Decorating the White House for Christmas is a long-held tradition, with generations of first ladies showing of confections in the shape of 1600 Pennsylvania Avenue  and sparkly ornaments atop Douglas fir trees throughout the residence. So prepare yourself: modern tinkerers are about to enter the fray.

On Thursday, the administration launched the "First-Ever White House 3D-Printed Ornament Challenge," a nationwide competition aimed at harnessing new technology to produce an old-school tchotchke. (Granted, it's debatable whether a Christmas ornament can actually be described by a Yiddish term, but you get our drift.)

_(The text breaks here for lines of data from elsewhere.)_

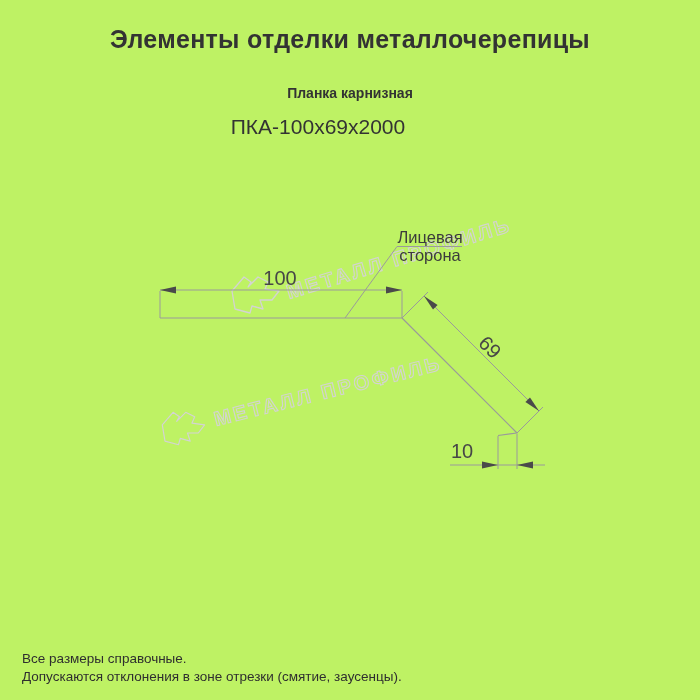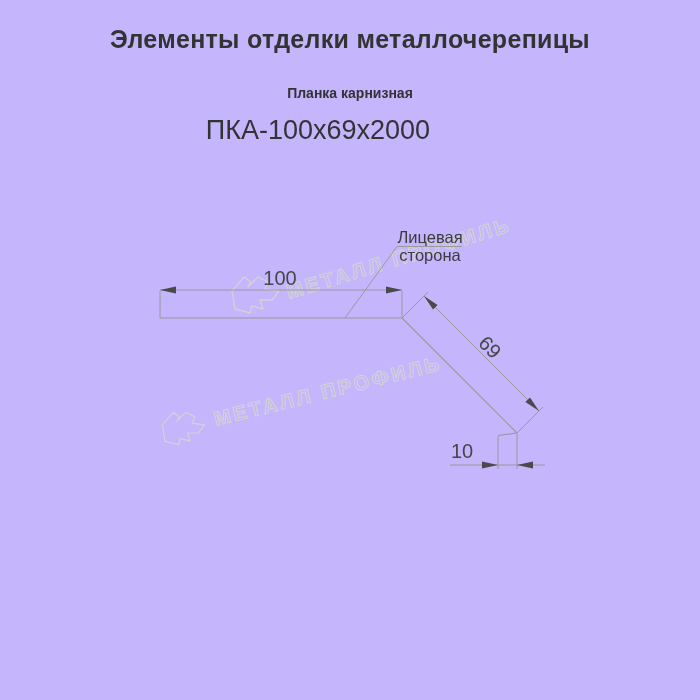"Элементы отделки металлочерепицы" #screen { background: #c4b5fd -> #bef264 }
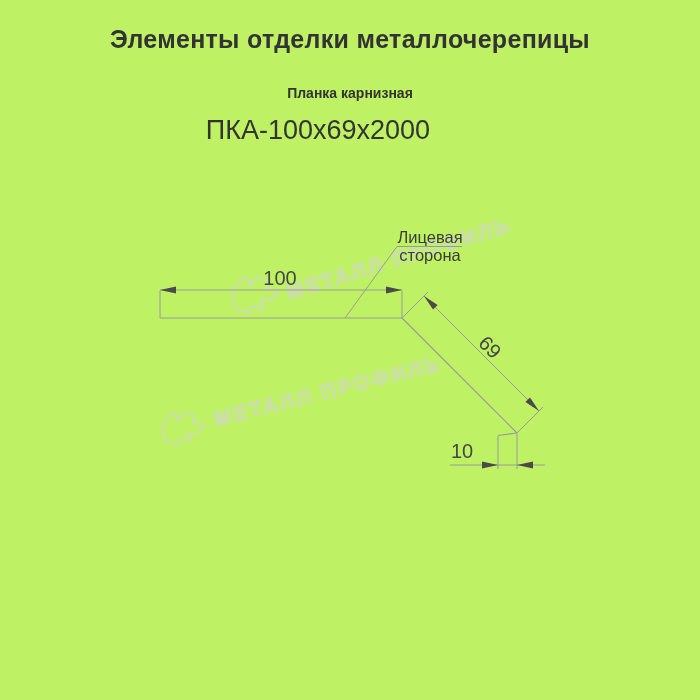"ПКА-100х69х2000" .product-code { font-size: 27px -> 21px }
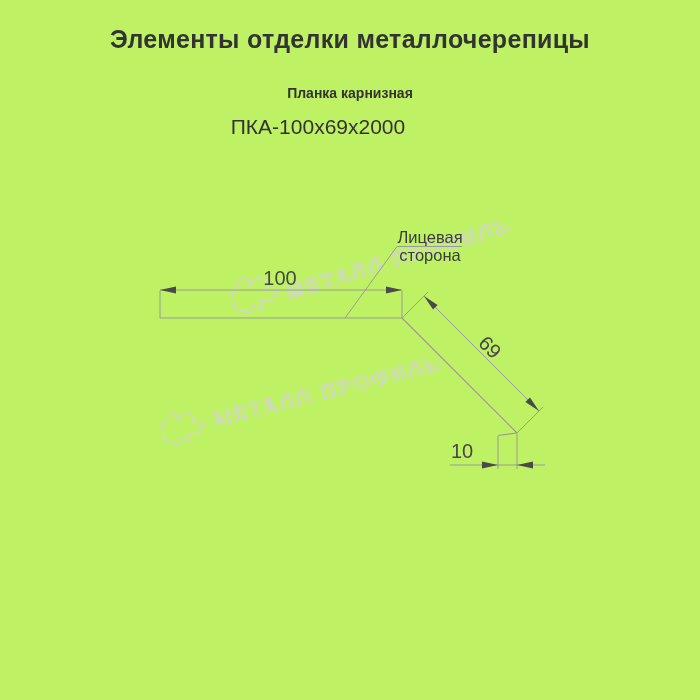"Все размеры справочные." div.footer { html: none -> <div> <div>Все размеры справочные.</div> <div>Допускаются отклонения в зоне отрезки (смятие, заусенцы).</div> </div> }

The contest, which the White House is undertaking along with the Smithsonian, "invites makers, artists, designers, engineers and anyone interested in 3D modeling and 3D printing to design a winter holiday-inspired ornament." A selection of the winning designs will be printed and displayed in the White House; they will also be displayed on the Smithsonian’s 3D data platform and will end up in a White House ornament collection in the Smithsonian's National Museum of American History's political history division.

Between Oct. 30 and Nov. 10, aspiring ornament inventors can log onto to Instructables to submit their design and learn more about the competition.

This is just the latest example of Obama and his aides enlisting the aid of geeky, creative types to transform the White House. In June, the president hosted a Maker Faire that featured items including a massive, robotic giraffe and a contraption that let visitors play music by tapping on bananas connected to a laptop.

No word on whether the the 17-foot-high, 2,200-pound steel giraffe known as Russell is going to make a bid to knock the star off its usual spot atop the White House Christmas tree.